Cet article est initialement paru en novembre 2019, avant que le Brexit ne soit voté, dans le numéro 226 de Trax Magazine, disponible sur le store en ligne.

« Vous savez qu’ici, c’est la capitale mondiale d’Halloween ». Ce soir, Liam est de mauvaise humeur. Il ne sait pas vraiment pourquoi, mais il ne peut pas s’empêcher d’étaler sur le comptoir du Rubys cette bile que connaissent bien les habitués des samedis soir solitaires et sans envergure. D’une énorme gorgée, il engouffre un quart de sa pinte, repose son verre puis éructe : « Putain d’Halloween ». À 42 ans, le râleur aux cheveux grisonnants et au teint rougeaud a déjà épuisé la carcasse qui le tient debout. Autant dire qu’il n’est pas trop du genre à se déguiser en citrouille, en fée ou en farfadet. Mais ici, dans la petite ville de Strabane en Irlande du Nord, à deux pas de la frontière avec la République d’Irlande, Halloween est une véritable institution. Les festivités durent parfois plusieurs jours, concentrées autour d’un carnaval attirant plus de 30 000 personnes. En 2016, il a valu à la région d’être élue meilleure destination au monde où passer le 31 octobre. En regardant les banquettes désertes du club qui paraît immense, Liam étouffe un rire narquois. Où sont-ils ce soir ces milliers de fêtards ? À croire que ces « putain d’ermites » ne sortent de chez eux qu’une fois par an. Mais peu importe. Dans 15 jours, le soir d’Halloween, Liam sera là pour le spectacle, une bonne Guinness à la main : « Ils auront l’air malin, ces idiots. Tous coincés à la frontière, à ne pas pouvoir rentrer chez eux. Ils n’auront qu’à faire des tours de magie aux douaniers pour essayer de passer, ces clowns. Je ne peux pas les blairer ».

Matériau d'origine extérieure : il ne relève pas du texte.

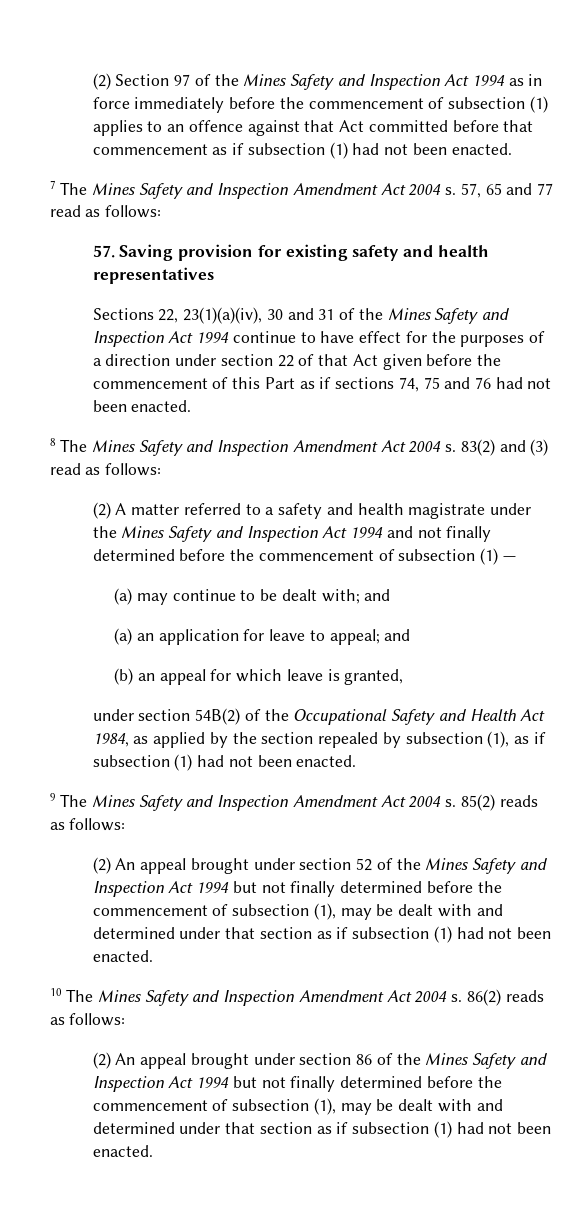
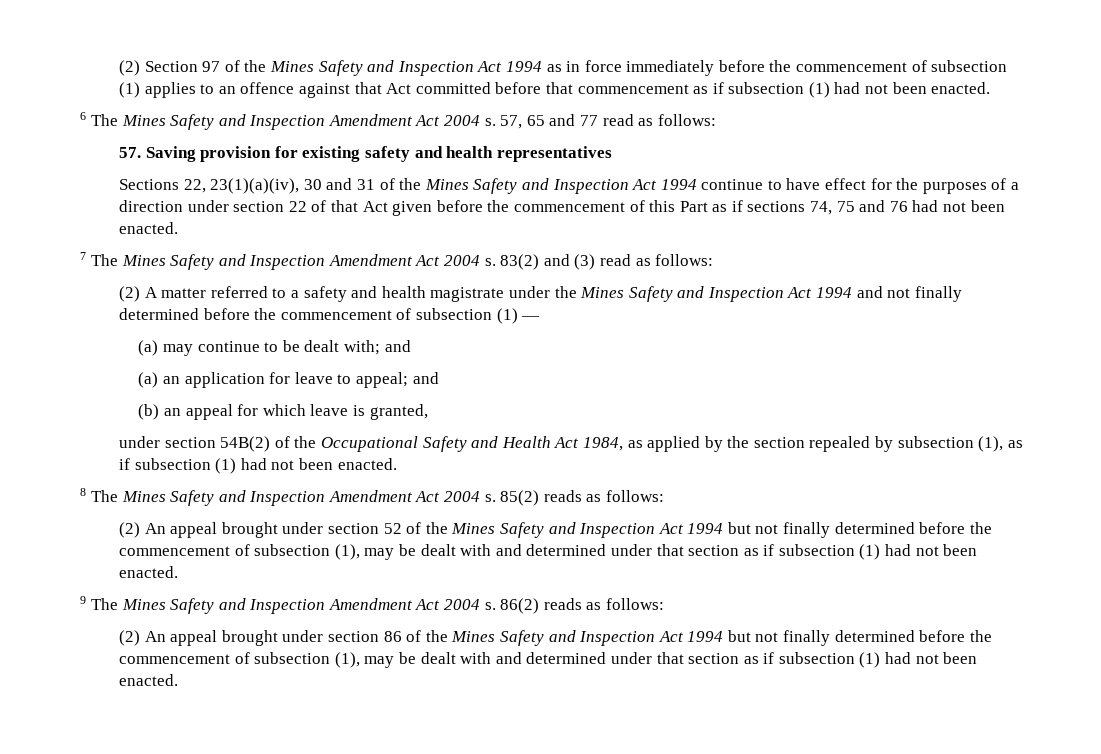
- 7 The Mines Safety and Inspection Amendment Act 2004 s.
+ 6 The Mines Safety and Inspection Amendment Act 2004 s.
- 8 The Mines Safety and Inspection Amendment Act 2004 s.
+ 7 The Mines Safety and Inspection Amendment Act 2004 s.
- 9 The Mines Safety and Inspection Amendment Act 2004 s.
+ 8 The Mines Safety and Inspection Amendment Act 2004 s.
- 10 The Mines Safety and Inspection Amendment Act 2004 s.
+ 9 The Mines Safety and Inspection Amendment Act 2004 s.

Le 31 octobre, c’est en effet une autre farce qui va probablement se jouer sous le regard incrédule des habitants de la frontière : le Brexit. Le Royaume-Uni a quitté l’Europe à cette date, laissant l’Irlande coupée en deux. D’un côté, la République d’Irlande qui fait partie du cercle des vingt-huit pays membres de l’Union européenne depuis 1973 ; de l’autre, l’Irlande du Nord qui, en tant que nation constitutive du Royaume-Uni, devra quitter l’Europe – même si 55,8 % de sa population a voté contre le Brexit. Pour beaucoup de ceux qui vivent à la frontière irlandaise et la traversent plusieurs fois par jour pour travailler ou sortir en club, Halloween 2019 aura tout d’un film d’horreur. Surtout si le Brexit s’accompagne de la remise en place d’une frontière physique impliquant des contrôles douaniers. Des questions qui inquiètent tout le monde sauf Liam, trop occupé à commander une nouvelle pinte auprès de Gordon, barman sans dent à l’accent épais, comme s’il avait la bouche pleine de cigarettes allumées. « Mec, dis aussi au DJ de monter le son ! », rugit le quarantenaire pour essayer de mettre de l’ambiance, en montrant du doigt l’homme derrière les platines malgré sa jambe dans le plâtre. Il est bientôt 22h30 et le Rubys ne se remplit décidément pas. Les gens ont décidé de rester chez eux. On peut les comprendre. Il y a un mois, à deux pâtés de maisons du club, une bombe artisanale a été retrouvée déposée entre le commissariat et l’église. Coup de chance, l’engin n’a pas explosé.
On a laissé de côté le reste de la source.